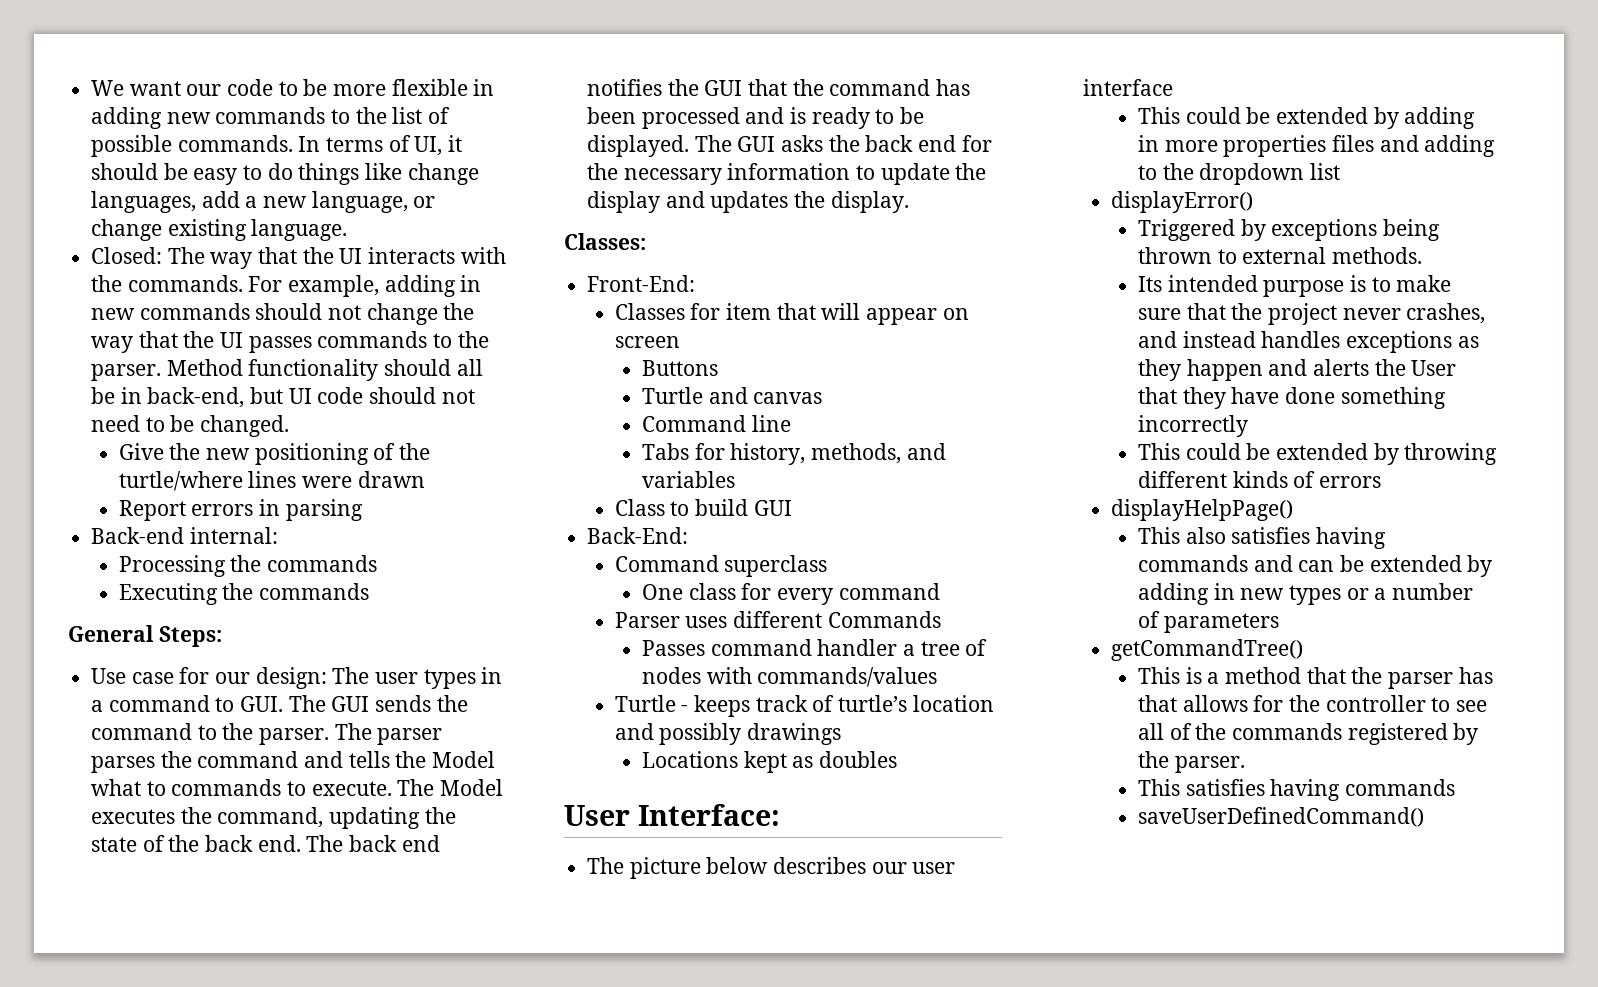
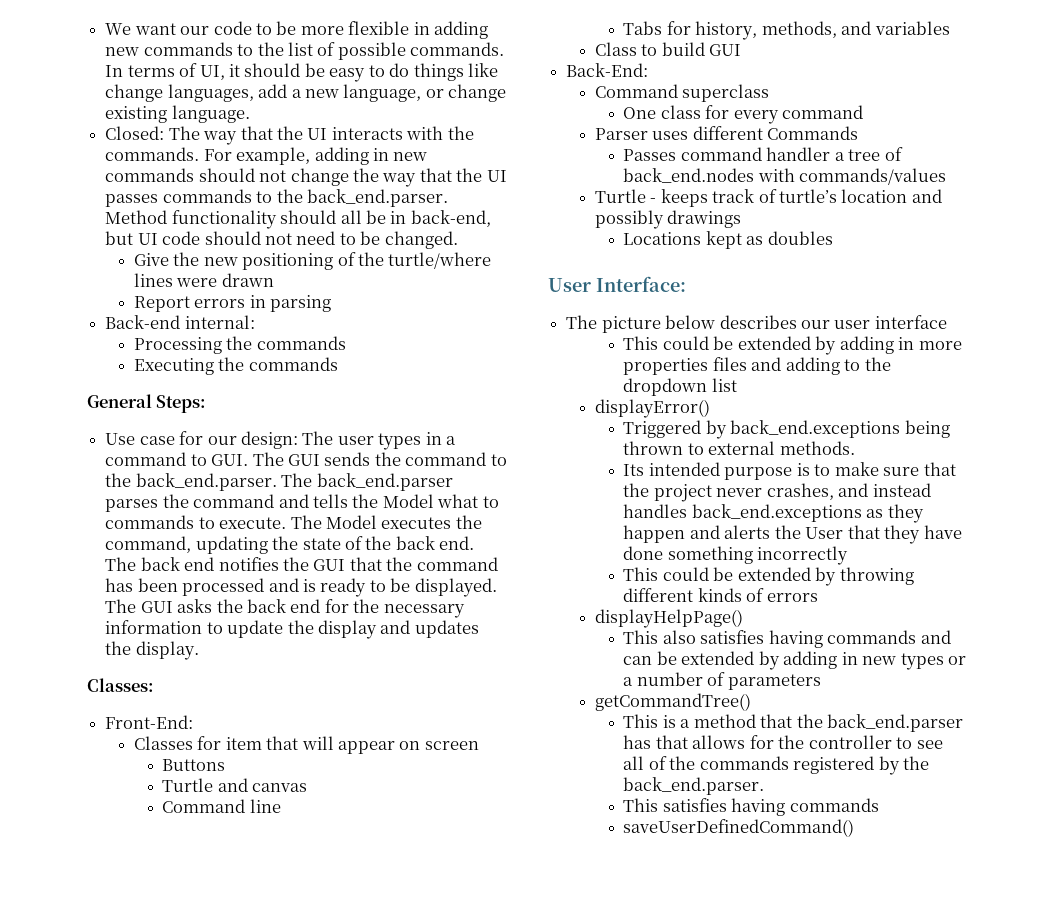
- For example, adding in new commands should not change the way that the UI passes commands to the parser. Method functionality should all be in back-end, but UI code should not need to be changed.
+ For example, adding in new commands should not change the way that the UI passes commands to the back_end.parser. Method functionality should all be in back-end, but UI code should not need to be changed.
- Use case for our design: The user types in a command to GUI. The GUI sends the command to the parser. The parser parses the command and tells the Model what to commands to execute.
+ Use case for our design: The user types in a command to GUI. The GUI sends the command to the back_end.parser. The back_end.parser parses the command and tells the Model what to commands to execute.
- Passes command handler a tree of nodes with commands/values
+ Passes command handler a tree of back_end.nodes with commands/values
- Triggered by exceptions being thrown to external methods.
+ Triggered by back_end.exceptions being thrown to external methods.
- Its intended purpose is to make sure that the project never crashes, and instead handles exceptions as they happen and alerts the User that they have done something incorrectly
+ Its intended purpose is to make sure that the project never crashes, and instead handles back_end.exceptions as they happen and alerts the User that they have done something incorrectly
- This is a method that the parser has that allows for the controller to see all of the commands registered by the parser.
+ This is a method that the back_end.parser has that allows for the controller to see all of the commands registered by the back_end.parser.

==

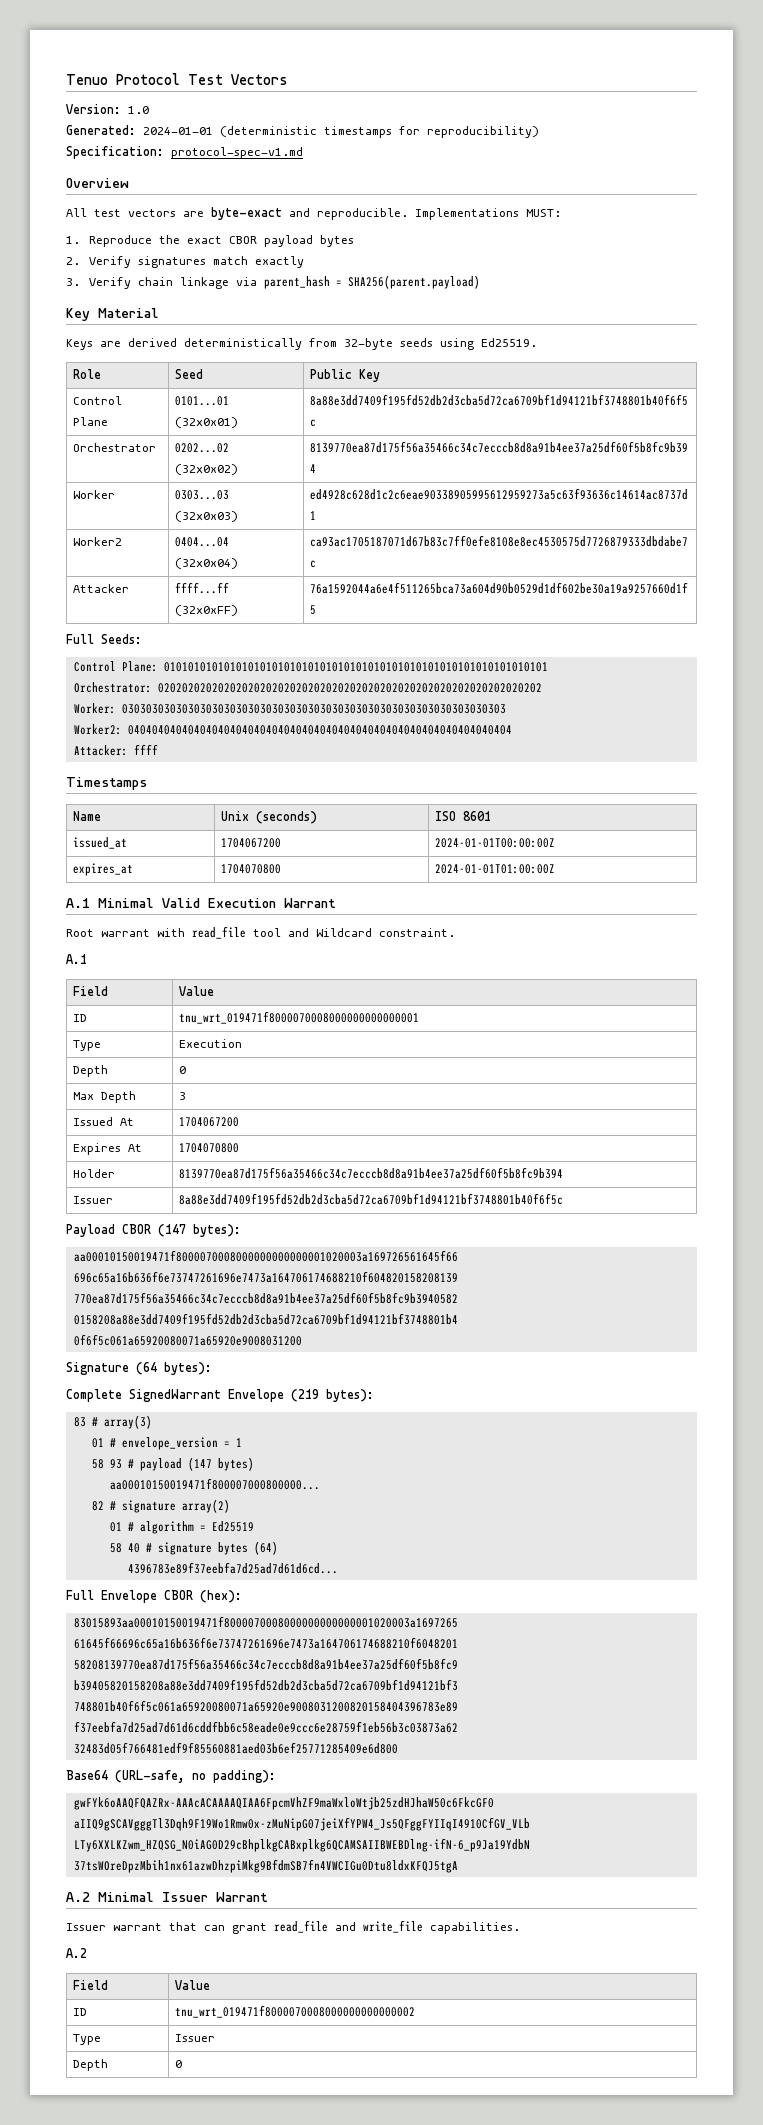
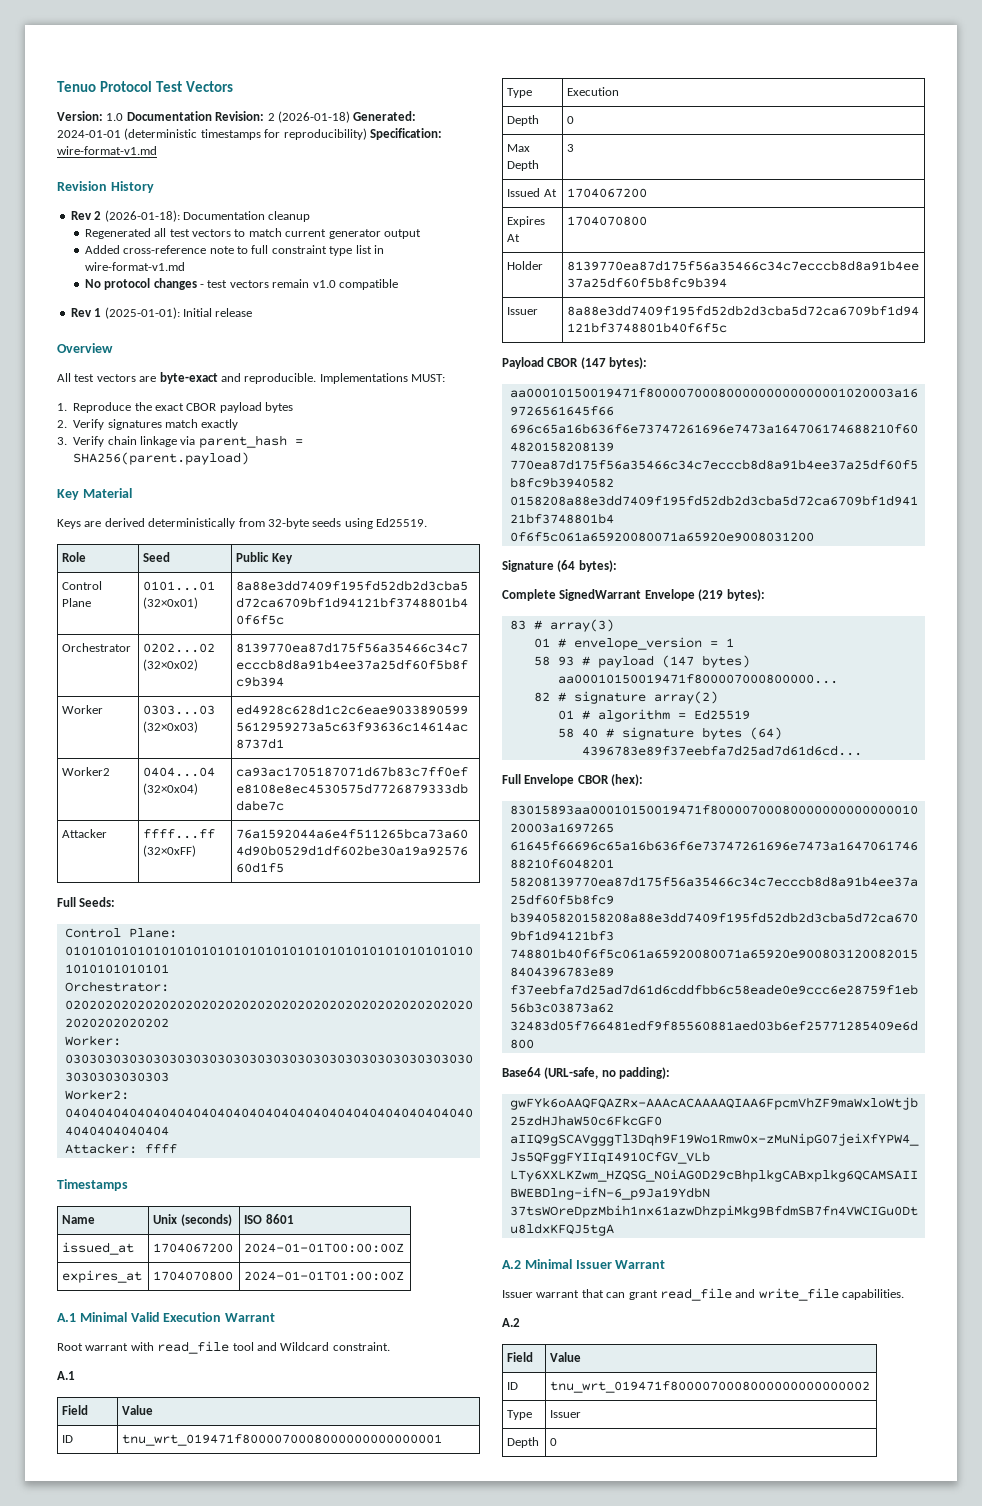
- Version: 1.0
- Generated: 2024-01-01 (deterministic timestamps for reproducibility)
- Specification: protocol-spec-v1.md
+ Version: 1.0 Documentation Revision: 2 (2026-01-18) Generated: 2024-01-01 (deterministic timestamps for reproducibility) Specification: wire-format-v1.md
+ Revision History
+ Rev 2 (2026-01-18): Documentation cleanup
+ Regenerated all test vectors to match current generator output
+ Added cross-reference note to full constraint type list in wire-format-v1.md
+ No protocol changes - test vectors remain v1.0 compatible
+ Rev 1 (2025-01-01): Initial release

▶ Directions for this task: All lines above in which the word "code" occurs should be identified and copied.

▶ Result:
- For example, adding in new commands should not change the way that the UI passes commands to the parser. Method functionality should all be in back-end, but UI code should not need to be changed.
+ For example, adding in new commands should not change the way that the UI passes commands to the back_end.parser. Method functionality should all be in back-end, but UI code should not need to be changed.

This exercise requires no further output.